Desperté de la
siesta de tres horas. El mejor tiempo de la tarde, el sol que se filtra entre
las hojas, tuvieron dos días de intensas lluvias, conmueven sus brillos, salgo
por la ventana, no me gusta el slam de la puerta. Respiro profundo y el aire
está limpio, el cielo es azul. Hace tres días que no pasa ningún auto, ni
motos, ni bicicletas. Los pájaros aprovechan para componer sinfonías.

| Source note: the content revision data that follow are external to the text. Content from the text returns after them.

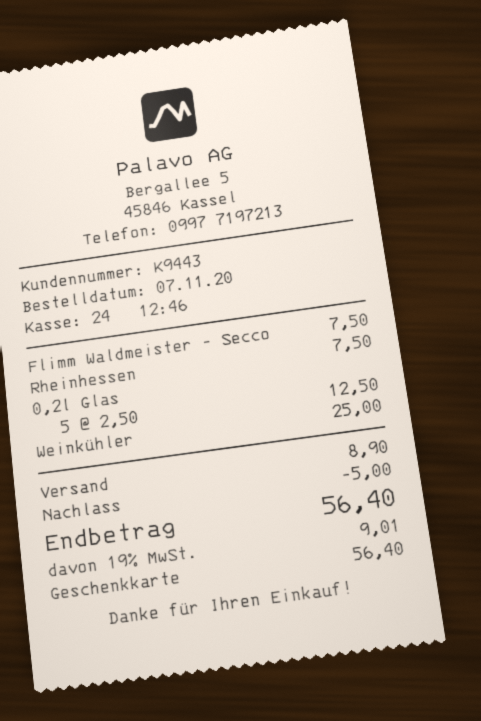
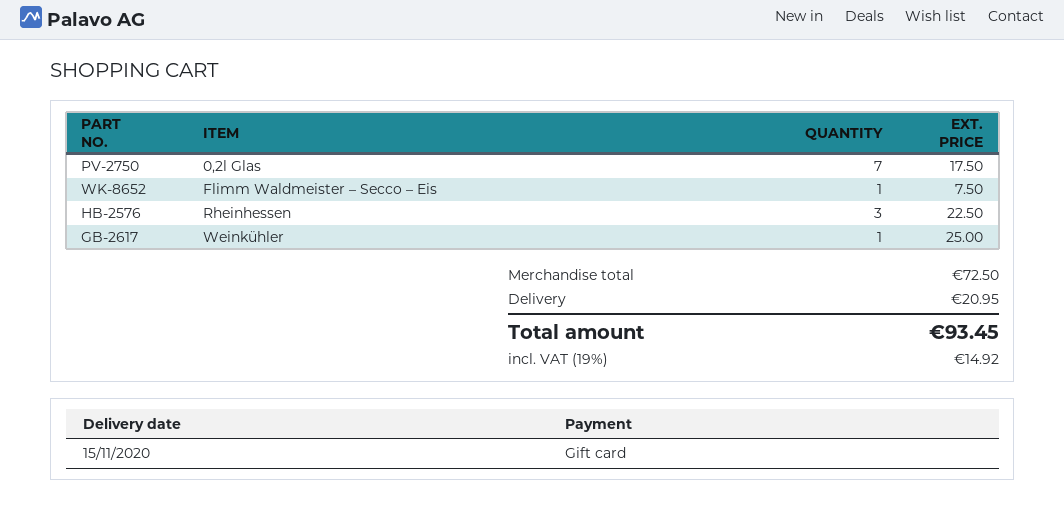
Rheinhessen: 1 for 7.50 -> 3 for 22.50
0,2l Glas: 5 for 12.50 -> 7 for 17.50
discount: 5.00 -> none
shipping: 8.90 -> 20.95
tax: 19% = 9.01 -> 19% = 14.92
total: 56.40 -> 93.45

Tampoco
hay gente caminando por la calle. Puedo salir con mi pijama de agujeros. Todas
las persianas están cerradas.
Qué libertad
andar por el medio de la calle, con los brazos abiertos y cantando las
canciones que me vengan a la memoria, son tantas que sus principios tienen el
final de otras. Me envolví en el sauce de la plaza que yo misma planté, hace
veintitrés años. Mientras subía al mástil de la bandera, vi un auto de la
Policía, estacionado. Debían hacer rondas para que nadie saliera de sus casas.
Los cuatro tenían los gorros apoyados en la cara y se roncaban todo. En lo
único que estuve de acuerdo con ellos, tanto silencio hacía dormir. Hasta los
perros dejaron de ladrar.
Seguí caminando
y tardé en darme cuenta que levitaba. Descubrí en la lejanía un punto rojo,
venía en mi dirección. Llegó a mi lado y haciendo juego con el silencio, me
hizo propuestas poco felices, tomé impulso y le volé por encima. Me metí en el
arroyo, tenía una corriente suave y transparente, no era hondo, me acosté boca
arriba y mirando el cielo, hice pis. Fue un olvido de tanta nada, llena de
todo. Me levanté sin esfuerzo, entré a mi casa por la ventana, encontré la cama
y la compu, me informaba de tanta muerte, que puse Netflix y miré una película,
con final feliz. Me sonó tan desafinado que tiré mi compu al arroyo, viendo
cómo se perdía, en una boca de tormenta.